J'aimerais parler de la préparation du rebond, de la relance, lorsque les conditions sanitaires le permettront. De nombreuses destinations ont émergé depuis vingt à vingt-cinq ans. Je pense que la concurrence sera féroce lorsque la reprise sera possible. Nous devons sentir les tendances à l'œuvre, comme la nécessité de prendre soin, de rassurer ; la digitalisation, qui a un impact sur la tenue des événements ; l'immersion virtuelle, qui joue également un rôle désormais dans la préparation de l'expérience touristique ou dans l'expérience touristique elle‑même. Nous devons nous préparer à ces tendances et évoluer vers un tourisme plus durable. C'est une partie importante du rapport qui vous a été présenté par M. Vincent Rolland, dont je salue la qualité des travaux.
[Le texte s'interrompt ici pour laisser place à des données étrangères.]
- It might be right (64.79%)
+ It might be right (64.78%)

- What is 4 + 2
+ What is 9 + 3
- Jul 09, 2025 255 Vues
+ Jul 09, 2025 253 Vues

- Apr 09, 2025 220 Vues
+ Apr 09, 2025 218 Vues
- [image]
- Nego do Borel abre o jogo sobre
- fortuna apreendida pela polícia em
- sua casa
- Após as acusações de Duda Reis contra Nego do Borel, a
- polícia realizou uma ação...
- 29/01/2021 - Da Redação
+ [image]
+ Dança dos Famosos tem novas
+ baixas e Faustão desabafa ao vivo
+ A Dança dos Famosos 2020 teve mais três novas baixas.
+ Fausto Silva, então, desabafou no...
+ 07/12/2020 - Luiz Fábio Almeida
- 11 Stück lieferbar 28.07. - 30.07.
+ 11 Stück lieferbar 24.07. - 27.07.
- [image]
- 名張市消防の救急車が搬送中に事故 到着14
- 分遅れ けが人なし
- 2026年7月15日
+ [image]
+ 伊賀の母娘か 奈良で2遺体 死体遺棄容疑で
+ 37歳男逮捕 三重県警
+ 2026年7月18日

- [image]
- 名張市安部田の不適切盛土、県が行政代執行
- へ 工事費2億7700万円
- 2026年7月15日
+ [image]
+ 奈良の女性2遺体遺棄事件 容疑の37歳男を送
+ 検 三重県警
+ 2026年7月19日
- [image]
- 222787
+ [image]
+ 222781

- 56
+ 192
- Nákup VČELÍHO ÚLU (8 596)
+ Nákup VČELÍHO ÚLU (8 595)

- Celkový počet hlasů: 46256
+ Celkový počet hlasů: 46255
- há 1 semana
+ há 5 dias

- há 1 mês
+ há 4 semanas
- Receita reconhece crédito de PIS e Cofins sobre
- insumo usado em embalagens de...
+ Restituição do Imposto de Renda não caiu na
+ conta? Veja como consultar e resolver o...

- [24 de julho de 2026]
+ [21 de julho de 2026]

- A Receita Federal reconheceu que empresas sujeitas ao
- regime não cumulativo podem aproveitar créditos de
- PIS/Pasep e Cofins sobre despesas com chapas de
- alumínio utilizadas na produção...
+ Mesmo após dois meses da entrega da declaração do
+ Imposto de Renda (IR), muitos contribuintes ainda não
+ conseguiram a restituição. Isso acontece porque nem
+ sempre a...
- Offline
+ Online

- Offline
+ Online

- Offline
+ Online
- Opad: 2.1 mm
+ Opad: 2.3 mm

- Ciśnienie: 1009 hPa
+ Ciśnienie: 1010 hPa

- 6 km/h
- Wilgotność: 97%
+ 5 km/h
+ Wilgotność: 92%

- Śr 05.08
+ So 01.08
Nous allons nous en inspirer car nous partageons cette philosophie ; c'est pourquoi nous avons souhaité, dans le cadre du plan de relance, qu'un fonds de 50 millions d'euros consacré au tourisme durable soit mis en place. Ce fonds sera géré par l'ADEME (Agence de la transition écologique) et nous permettra de travailler à accompagner plusieurs centaines de restaurants et d'hôtels dans ces démarches, ainsi que d'avancer sur le concept de slow tourism, dont il faudrait trouver une traduction car étant en charge de la francophonie, je ne me satisfais pas de cet anglicisme.

Je pense que les acteurs doivent s'emparer toujours plus du numérique. Nous avons lancé un appel à projets avec Atout France et le Welcome City Lab pour favoriser la stimulation. 490 dossiers de candidature ont été reçus, et une dizaine d'entreprises, de « jeunes pousses », ont été distinguées, dont je vous incite à découvrir les technologies. Je citerai Patrivia, qui met en place un système de billetterie en ligne qui fonctionne très bien pour bon nombre de sites culturels, ainsi que Vaovert ou Solikend. Ces jeunes pousses réfléchissent au tourisme de demain et prennent en compte les contraintes de la période que nous traversons pour proposer des outils aux professionnels et aux territoires.

La France n'est pas une île. Il faut que nous travaillions à la reprise du tourisme au niveau européen. Nous avons déjà réussi à mieux harmoniser les pratiques au niveau européen, et des enceintes comme le G20 ou l'OMT accueillent régulièrement des concertations. Il reste beaucoup à faire, mais cette crise est aussi un accélérateur de la coopération internationale en faveur du tourisme.